Abstract

Capsular polysaccharides (CPS), a major virulence factor in Streptococcus pneumoniae, become thicker during blood invasion while not during asymptomatic nasopharyngeal colonization. However, the underlying mechanism controlling this differential pneumococcal CPS regulation remain unclear. Here, we show how VncR, the response regulator of the vancomycin resistance locus (vncRS operon), regulates CPS expression in vncR mutants in three serotype (type 2, 3, and 6B) backgrounds upon exposure to serum lactoferrin (LF). Comparative analysis of CPS levels in the wild type (WT) of three strains and their isogenic vncR mutants after LF exposure revealed a strain-specific alteration in CPS production. Consistently, VncR-mediated strain-specific CPS production is correlated with pneumococcal virulence, in vivo. Electrophoretic mobility-shift assay and co-immunoprecipitation revealed an interaction between VncR and the cps promoter (cpsp) in the presence of serum. In addition, in silico analysis uncovered this protein-DNA interaction, suggesting that VncR binds with the cpsp, and recognizes the strain-specific significance of the tandem repeats in cpsp. Taken together, the interaction of VncR and cpsp after serum exposure plays an essential role in regulating differential strain-specific CPS production, which subsequently determines strain-specific systemic virulence. This study highlights how host protein LF contributes to pneumococcal VncR-mediated CPS production. As CPS plays a significant role in immune evasion, these findings suggest that drugs designed to interrupt the VncR-mediated CPS production could help to combat pneumococcal infections.

Highlights

  • Streptococcus pneumoniae, usually a commensal in the upper human respiratory tract, is an etiologic agent of pneumonia, sepsis, and meningitis (Bogaert et al, 2004)

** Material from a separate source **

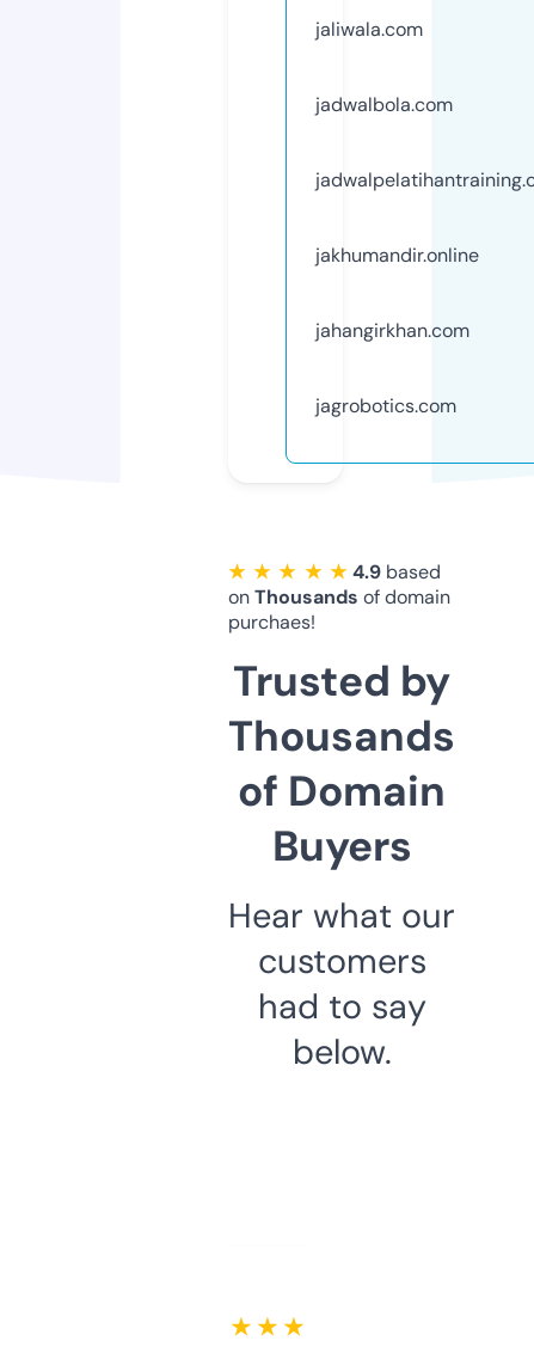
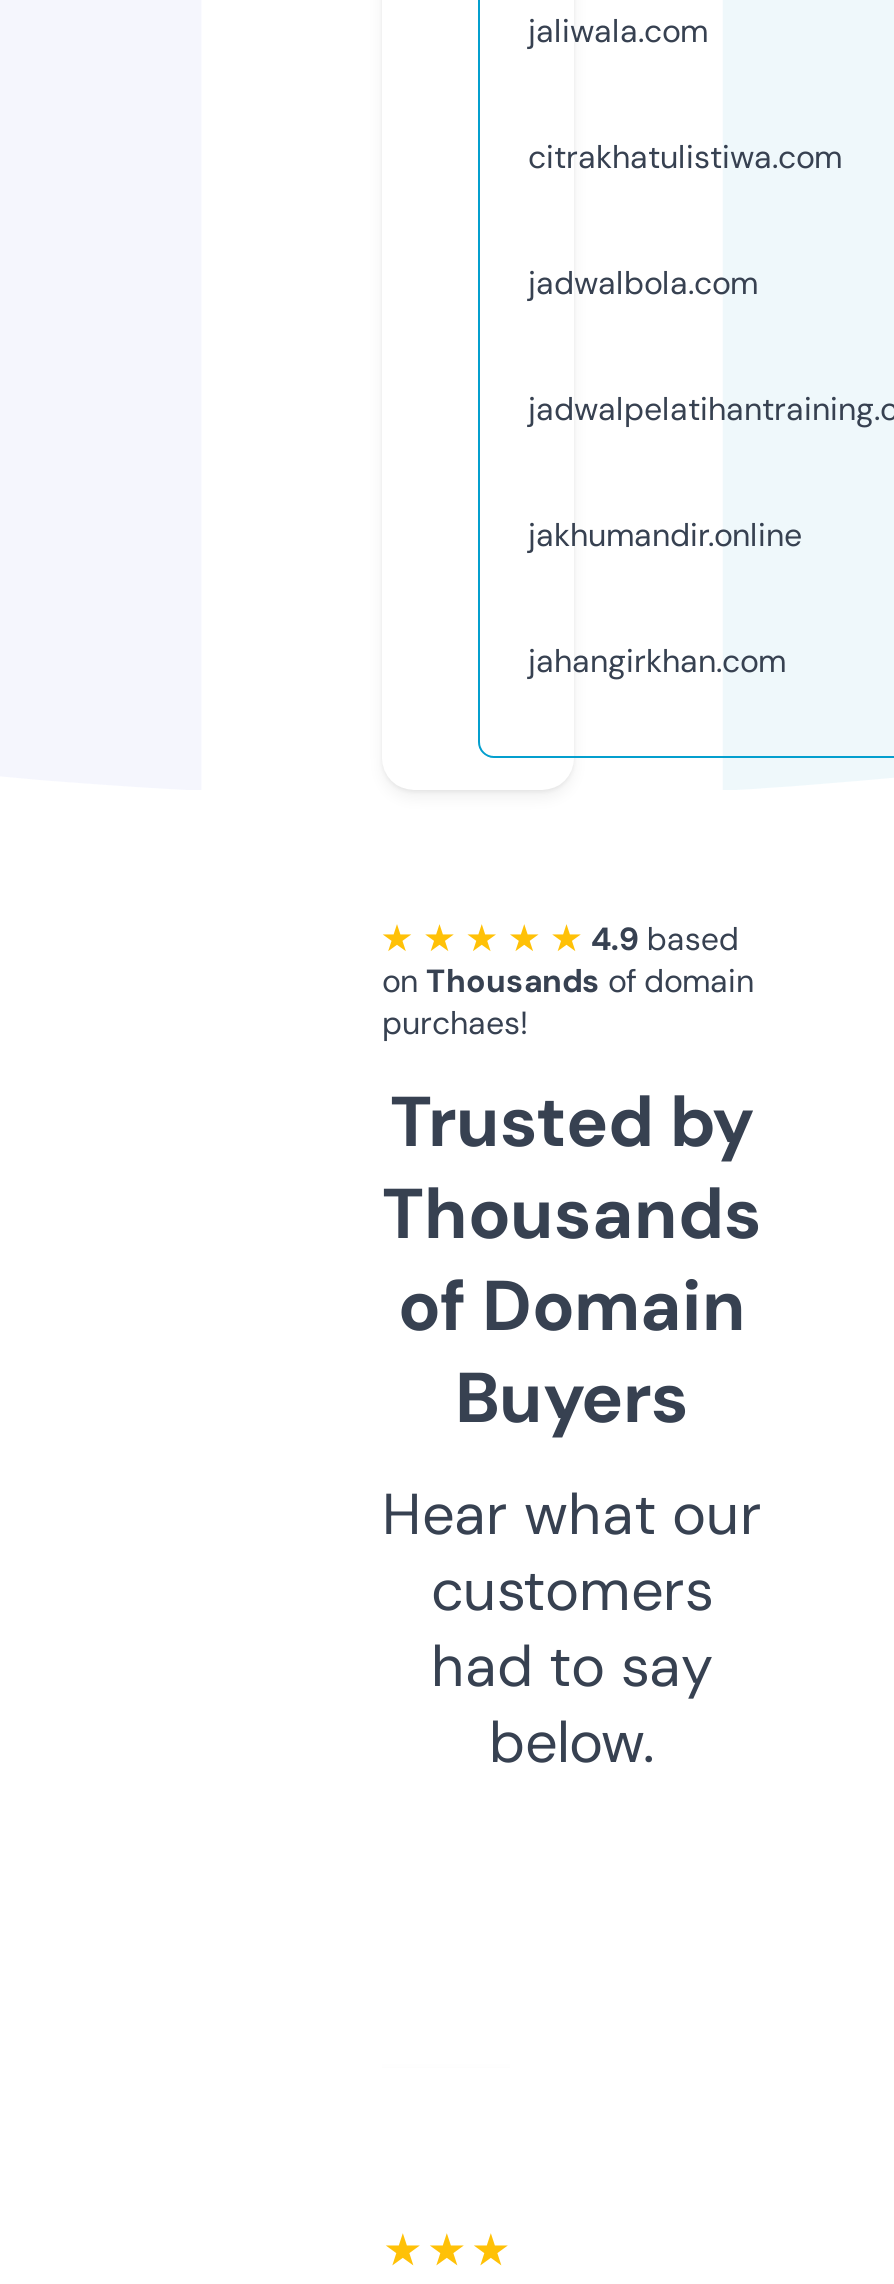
none -> [528,136,842,178] citrakhatulistiwa.com
moved [315,92,479,343] -> [528,262,802,682]: jadwalbola.com | jakhumandir.online | jahangirkhan.com
[315,393,456,418] jagrobotics.com -> none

  • We found that after 5 min of serum exposure, these cps genes became up-regulated about ∼1.6–2.1-folds from their respective basal levels in both the wild type (WT) WU2 strain and its vncR mutant

  • Comparative sequence analysis of VncR exhibited a great similarity to the PhoB of other bacteria (Throup et al, 2000), which has been known to regulate the expression of various bacterial virulence factors (McCluskey et al, 2004)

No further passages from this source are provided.